We have developed a new fluorescent ensemble probe comprising an ionic conjugate between water-soluble thioglycolic acid (TGA) capped CdTe quantum dots (QDs) and Ru(bpy)2(dppx)2+ for the dual-color detection of complementary double-stranded DNAs (dsDNA). To provide the platform for DNA detection, the Ru-complex was first employed as an effective fluorescence quencher to TGA capped QDs via photoinduced electron transfer process. Because of its strong binding affinity with Ru(bpy)2(dppx)2+, complementary dsDNA can break up the low fluoresced ionic ensemble, set free the luminescent QDs, and concomitantly generate the Ru(bpy)2(dppx)2+ intercalated DNA complex.
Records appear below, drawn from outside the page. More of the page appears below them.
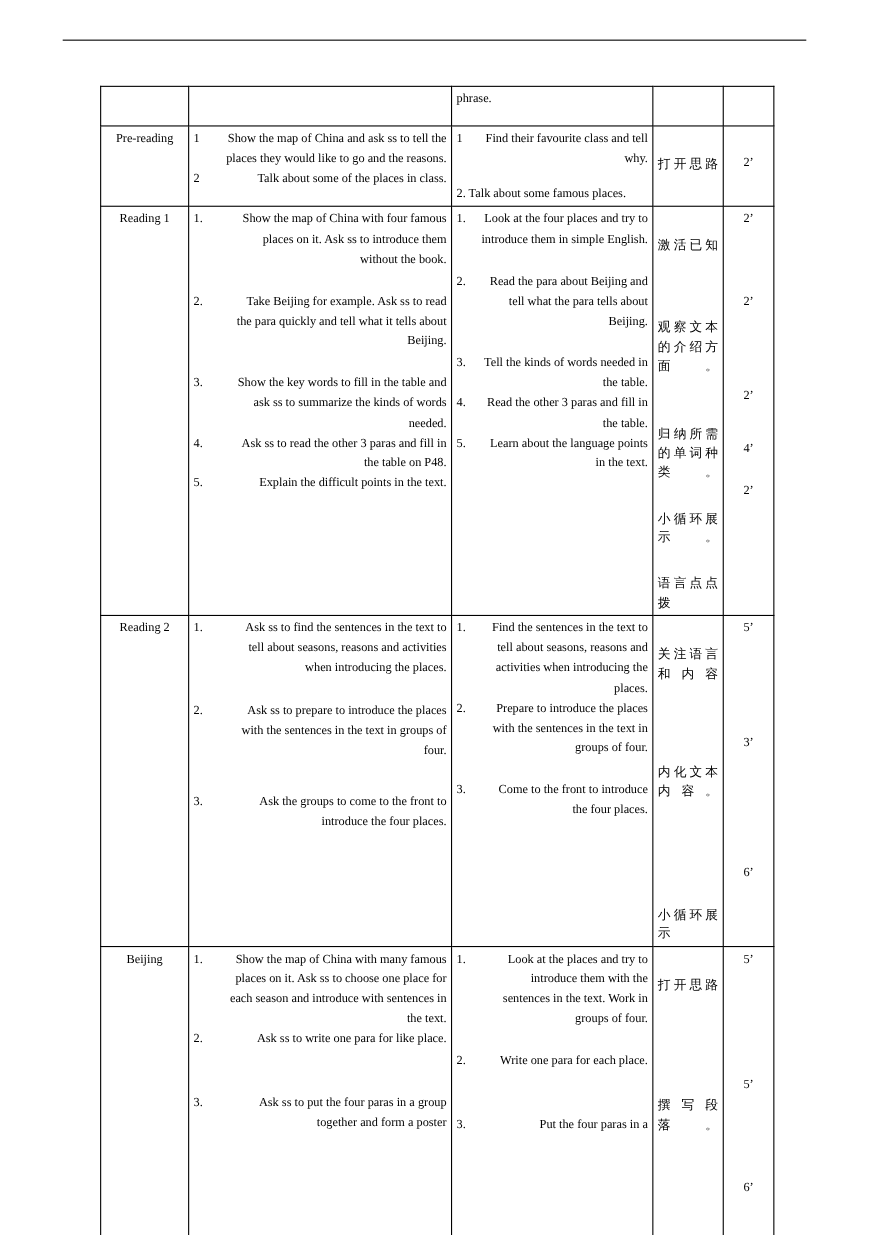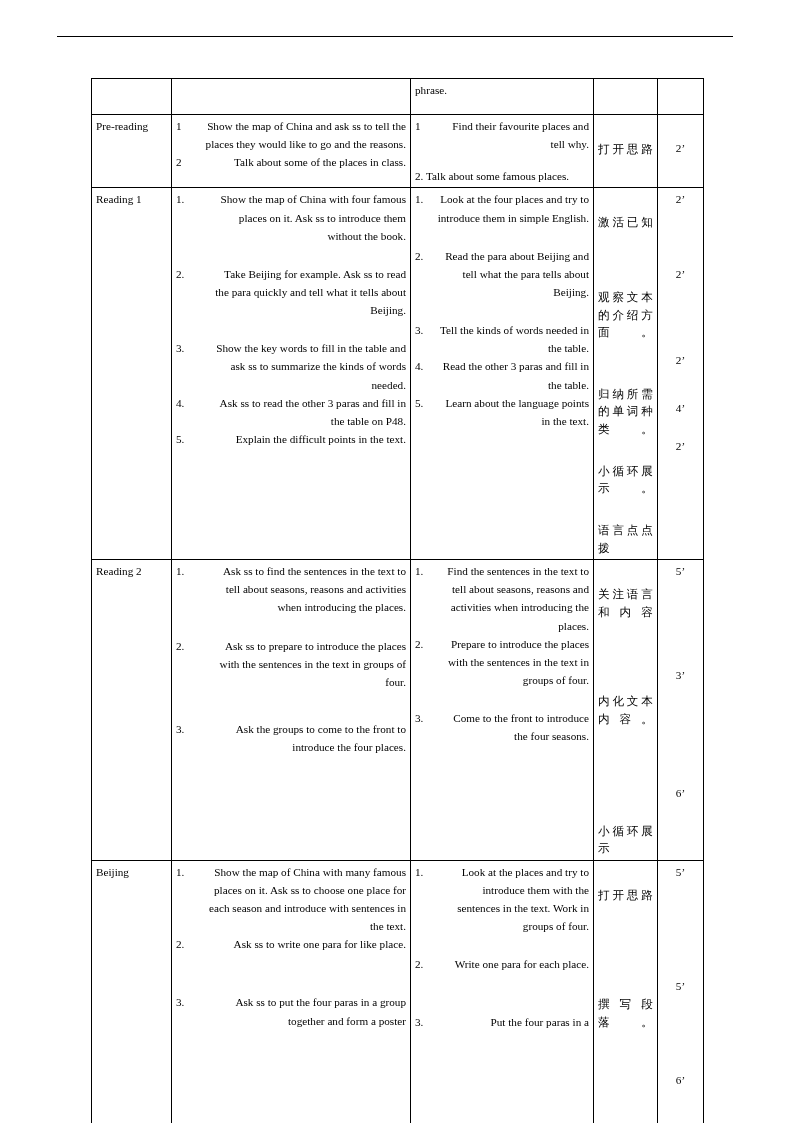--- a/index.html
+++ b/index.html
@@ -58,6 +58,7 @@
   col.c-time    { width: 46px; }
 
   td.stage {
+    text-align: center;
     vertical-align: middle;
     padding: 2px 2px;
   }

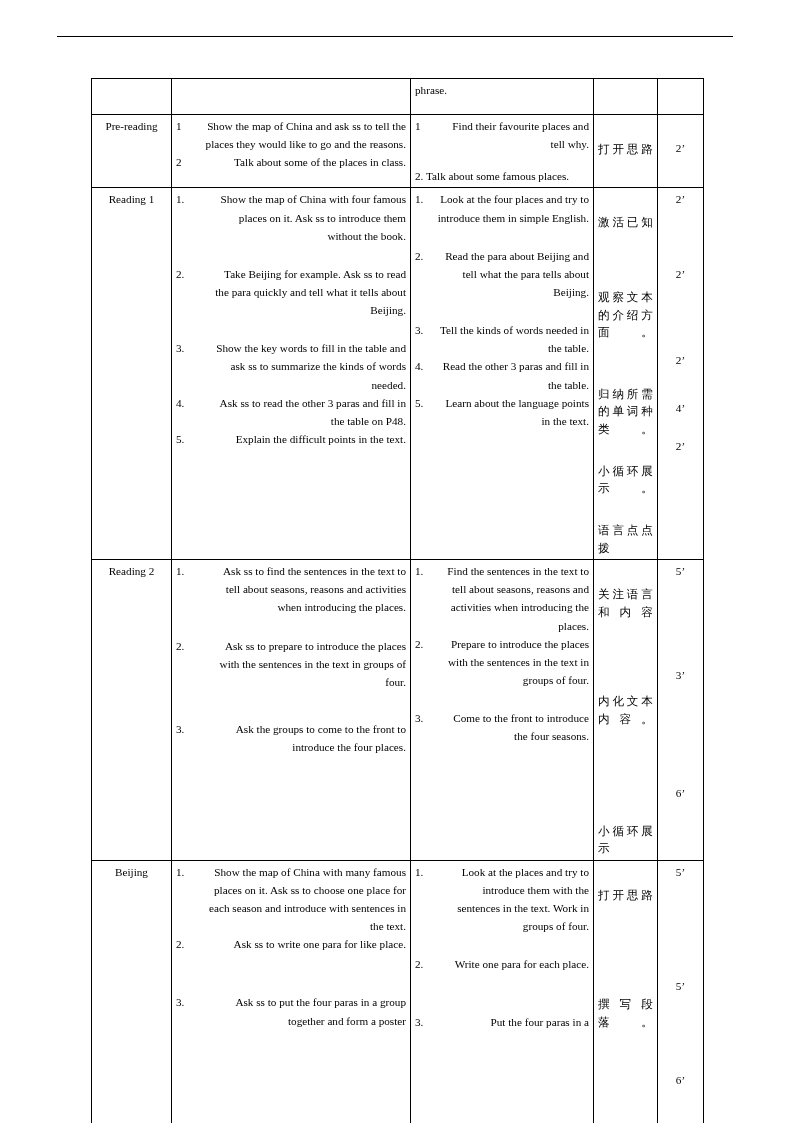--- a/index.html
+++ b/index.html
@@ -165,7 +165,7 @@
           <td class="student">
             <div class="item">
               <span class="num">1</span>
-              <span class="body just">Find their favourite places and tell why.</span>
+              <span class="body just">Find their favourite class and tell why.</span>
             </div>
             <div class="gap"></div>
             <div class="plain">

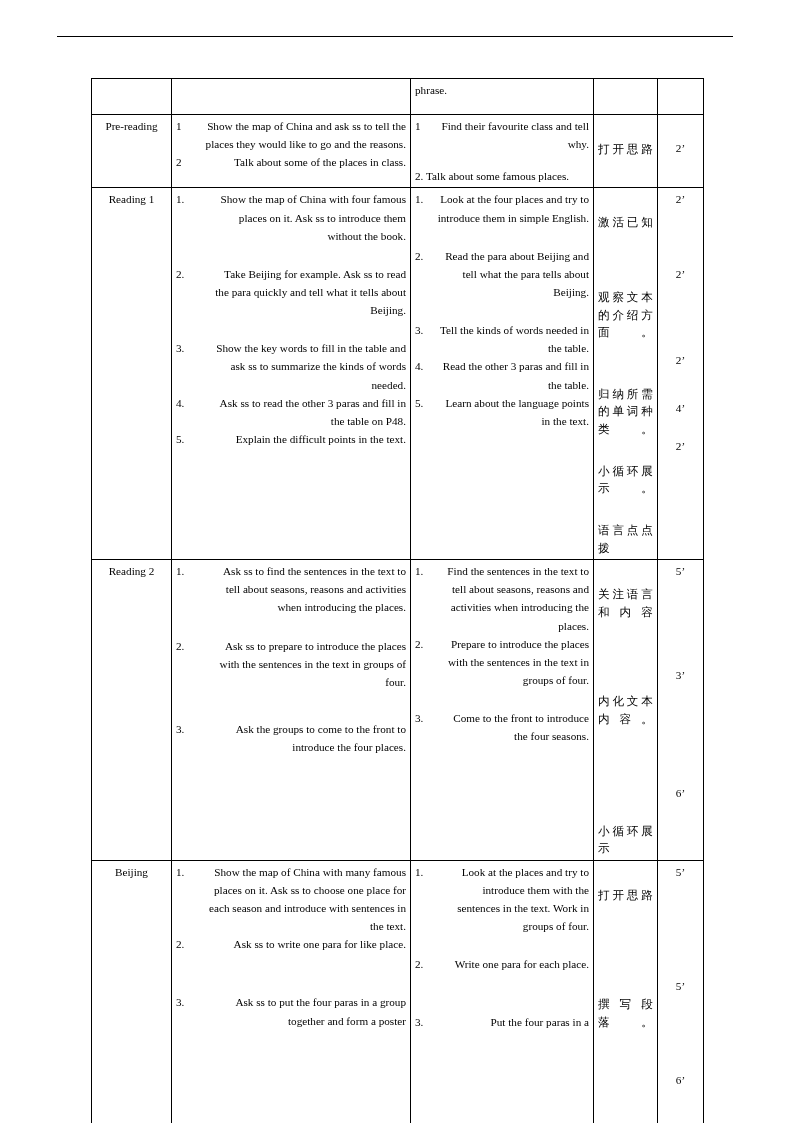--- a/index.html
+++ b/index.html
@@ -289,7 +289,7 @@
             <div class="gap-lg"></div>
             <div class="item">
               <span class="num">3.</span>
-              <span class="body plain">Come to the front to introduce the four seasons.</span>
+              <span class="body plain">Come to the front to introduce the four places.</span>
             </div>
           </td>
           <td class="intent">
Thus, the recognition of dsDNA by Ru(bpy)2(dppx)2+ can be realized via both the restoration of QDs fluorescence and the emergence of a new fluorescence emission signal of the quencher−substrate at 609 nm, while single-stranded DNA, ribonucleic acid, bovine albumin serum, and biological relevant metal ions cannot produce the similar results. Therefore, a simple, fast, sensitive, and highly selective assay for dsDNA has been realized.